What to do: Apart from the pictures, please restate every entry below exactly.
══ Dataset records
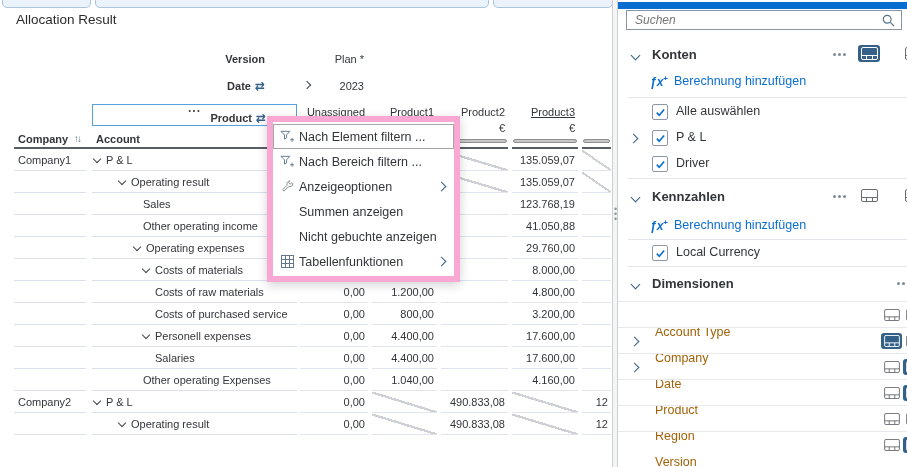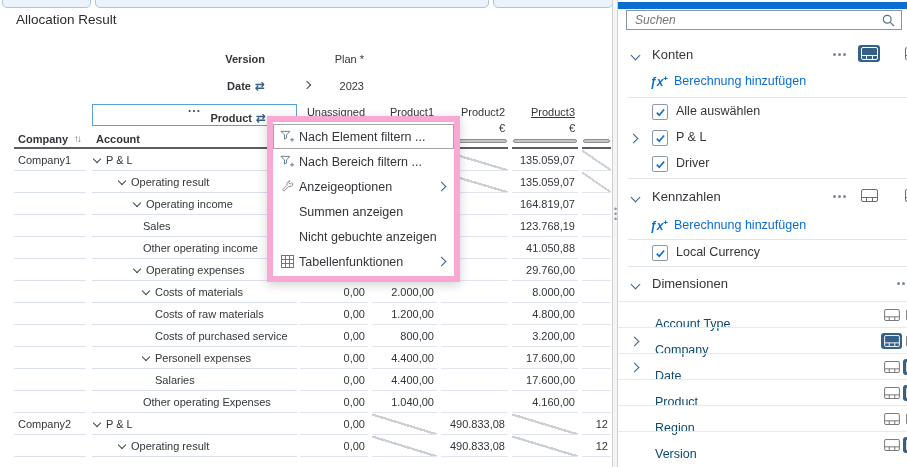--- a/index.html
+++ b/index.html
@@ -51,36 +51,36 @@
   
   #splitter{position:absolute;left:612px;top:0;width:6px;height:467px;background:#f4f5f6;border-left:1px solid #cfcfcf;border-right:1px solid #cfcfcf;box-sizing:border-box}
   #splitter .grip{position:absolute;left:1px;top:207px;width:3px;color:#8d949b;font-size:9px;line-height:5px}
   
   #panel{position:absolute;left:618px;top:0;width:289px;height:467px;background:#fff}
   #panel-accent{position:absolute;left:0;right:0;top:2px;height:7px;background:#0a6ed1}
   #search-box{position:absolute;left:8px;top:10px;width:276px;height:20px;border:1px solid #8796a6;background:#fff;box-sizing:border-box;display:flex;align-items:center;padding:0 6px}
   #search-box input{border:0;outline:0;flex:1;font-style:italic;font-size:12px;color:#6a6d70;font-family:inherit;background:transparent}
   .sec-head{position:absolute;left:0;right:0;height:22px}
   .sec-head .chv{position:absolute;left:14px;top:8px}
-  .sec-head .stitle{position:absolute;left:34px;top:3px;font-size:13px;font-weight:400;color:#32363a}
+  .sec-head .stitle{position:absolute;left:34px;top:3px;font-size:13px;font-weight:700;color:#32363a}
   .odots{display:flex;gap:2px;align-items:center}
   .odots i{width:3px;height:3px;border-radius:50%;background:#7b8a99}
   .fx-link{position:absolute;left:32px;height:20px;display:flex;align-items:center;gap:6px;font-size:12.5px;color:#0a6ed1;cursor:pointer}
   .fx-ic{font-style:italic;font-weight:bold;font-size:12px;color:#0a6ed1}
   .fx-ic sup{font-size:8px;font-style:normal}
   .psep{position:absolute;left:10px;right:0;height:1px;background:#e3e6e9}
   .chk-row{position:absolute;left:0;right:0;height:24px}
   .chk-row .chv{position:absolute;left:12px;top:9px}
   .checkbox{position:absolute;left:34px;top:4px;width:14px;height:14px;border:1px solid #8d99a8;border-radius:2px;background:#fff;display:flex;align-items:center;justify-content:center}
   .chk-row .clabel{position:absolute;left:58px;top:4px;font-size:12.5px;color:#32363a}
   .ticon-wrap{display:flex;align-items:center;justify-content:center;border-radius:3px}
   .ticon-wrap.active{background:#346187}
   .dim-row{position:absolute;left:0;right:0;height:26px;border-top:1px solid #e7e9ec}
   .dim-row .chv{position:absolute;left:13px;top:10px}
-  .dim-row .dlabel{position:absolute;left:37px;top:15px;font-size:12.5px;color:#0c4a6e}
+  .dim-row .dlabel{position:absolute;left:37px;top:23px;font-size:12.5px;color:#a16207}
   .dim-row .ic1{position:absolute;left:263px;top:5px}
   .dim-row .ic2{position:absolute;left:285px;top:5px}
 </style>
 </head>
 <body>
 
 <div id="main">
   <div class="tabstub" style="left:2px;width:87px"></div>
   <div class="tabstub" style="left:95px;width:392px"></div>
   <div class="tabstub" style="left:493px;width:118px"></div>
@@ -155,32 +155,20 @@
           <span>Operating result</span>
         </div>
         <div class="vcell" style="left: 300px; width: 68px;"></div>
         <div class="vcell" style="left: 372px; width: 65px;"></div>
         <div class="vcell slash" style="left: 441px; width: 67px;"></div>
         <div class="vcell" style="left: 512px; width: 66px;">135.059,07</div>
         <div class="vcell slash" style="left: 582px; width: 29px;"></div>
       </div>
       <div class="trow">
         <div class="ccell"></div>
-        <div class="acell" style="padding-left: 42px;">
-          <span class="chv down dark caret"></span>
-          <span>Operating income</span>
-        </div>
-        <div class="vcell" style="left: 300px; width: 68px;"></div>
-        <div class="vcell" style="left: 372px; width: 65px;"></div>
-        <div class="vcell" style="left: 441px; width: 67px;"></div>
-        <div class="vcell" style="left: 512px; width: 66px;">164.819,07</div>
-        <div class="vcell" style="left: 582px; width: 29px;"></div>
-      </div>
-      <div class="trow">
-        <div class="ccell"></div>
         <div class="acell" style="padding-left: 51px;">
           <span>Sales</span>
         </div>
         <div class="vcell" style="left: 300px; width: 68px;"></div>
         <div class="vcell" style="left: 372px; width: 65px;"></div>
         <div class="vcell" style="left: 441px; width: 67px;"></div>
         <div class="vcell" style="left: 512px; width: 66px;">123.768,19</div>
         <div class="vcell" style="left: 582px; width: 29px;"></div>
       </div>
       <div class="trow">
════
Answer section:
--- a/index.html
+++ b/index.html
@@ -51,36 +51,36 @@
   
   #splitter{position:absolute;left:612px;top:0;width:6px;height:467px;background:#f4f5f6;border-left:1px solid #cfcfcf;border-right:1px solid #cfcfcf;box-sizing:border-box}
   #splitter .grip{position:absolute;left:1px;top:207px;width:3px;color:#8d949b;font-size:9px;line-height:5px}
   
   #panel{position:absolute;left:618px;top:0;width:289px;height:467px;background:#fff}
   #panel-accent{position:absolute;left:0;right:0;top:2px;height:7px;background:#0a6ed1}
   #search-box{position:absolute;left:8px;top:10px;width:276px;height:20px;border:1px solid #8796a6;background:#fff;box-sizing:border-box;display:flex;align-items:center;padding:0 6px}
   #search-box input{border:0;outline:0;flex:1;font-style:italic;font-size:12px;color:#6a6d70;font-family:inherit;background:transparent}
   .sec-head{position:absolute;left:0;right:0;height:22px}
   .sec-head .chv{position:absolute;left:14px;top:8px}
-  .sec-head .stitle{position:absolute;left:34px;top:3px;font-size:13px;font-weight:400;color:#32363a}
+  .sec-head .stitle{position:absolute;left:34px;top:3px;font-size:13px;font-weight:700;color:#32363a}
   .odots{display:flex;gap:2px;align-items:center}
   .odots i{width:3px;height:3px;border-radius:50%;background:#7b8a99}
   .fx-link{position:absolute;left:32px;height:20px;display:flex;align-items:center;gap:6px;font-size:12.5px;color:#0a6ed1;cursor:pointer}
   .fx-ic{font-style:italic;font-weight:bold;font-size:12px;color:#0a6ed1}
   .fx-ic sup{font-size:8px;font-style:normal}
   .psep{position:absolute;left:10px;right:0;height:1px;background:#e3e6e9}
   .chk-row{position:absolute;left:0;right:0;height:24px}
   .chk-row .chv{position:absolute;left:12px;top:9px}
   .checkbox{position:absolute;left:34px;top:4px;width:14px;height:14px;border:1px solid #8d99a8;border-radius:2px;background:#fff;display:flex;align-items:center;justify-content:center}
   .chk-row .clabel{position:absolute;left:58px;top:4px;font-size:12.5px;color:#32363a}
   .ticon-wrap{display:flex;align-items:center;justify-content:center;border-radius:3px}
   .ticon-wrap.active{background:#346187}
   .dim-row{position:absolute;left:0;right:0;height:26px;border-top:1px solid #e7e9ec}
   .dim-row .chv{position:absolute;left:13px;top:10px}
-  .dim-row .dlabel{position:absolute;left:37px;top:15px;font-size:12.5px;color:#0c4a6e}
+  .dim-row .dlabel{position:absolute;left:37px;top:23px;font-size:12.5px;color:#a16207}
   .dim-row .ic1{position:absolute;left:263px;top:5px}
   .dim-row .ic2{position:absolute;left:285px;top:5px}
 </style>
 </head>
 <body>
 
 <div id="main">
   <div class="tabstub" style="left:2px;width:87px"></div>
   <div class="tabstub" style="left:95px;width:392px"></div>
   <div class="tabstub" style="left:493px;width:118px"></div>
@@ -155,32 +155,20 @@
           <span>Operating result</span>
         </div>
         <div class="vcell" style="left: 300px; width: 68px;"></div>
         <div class="vcell" style="left: 372px; width: 65px;"></div>
         <div class="vcell slash" style="left: 441px; width: 67px;"></div>
         <div class="vcell" style="left: 512px; width: 66px;">135.059,07</div>
         <div class="vcell slash" style="left: 582px; width: 29px;"></div>
       </div>
       <div class="trow">
         <div class="ccell"></div>
-        <div class="acell" style="padding-left: 42px;">
-          <span class="chv down dark caret"></span>
-          <span>Operating income</span>
-        </div>
-        <div class="vcell" style="left: 300px; width: 68px;"></div>
-        <div class="vcell" style="left: 372px; width: 65px;"></div>
-        <div class="vcell" style="left: 441px; width: 67px;"></div>
-        <div class="vcell" style="left: 512px; width: 66px;">164.819,07</div>
-        <div class="vcell" style="left: 582px; width: 29px;"></div>
-      </div>
-      <div class="trow">
-        <div class="ccell"></div>
         <div class="acell" style="padding-left: 51px;">
           <span>Sales</span>
         </div>
         <div class="vcell" style="left: 300px; width: 68px;"></div>
         <div class="vcell" style="left: 372px; width: 65px;"></div>
         <div class="vcell" style="left: 441px; width: 67px;"></div>
         <div class="vcell" style="left: 512px; width: 66px;">123.768,19</div>
         <div class="vcell" style="left: 582px; width: 29px;"></div>
       </div>
       <div class="trow">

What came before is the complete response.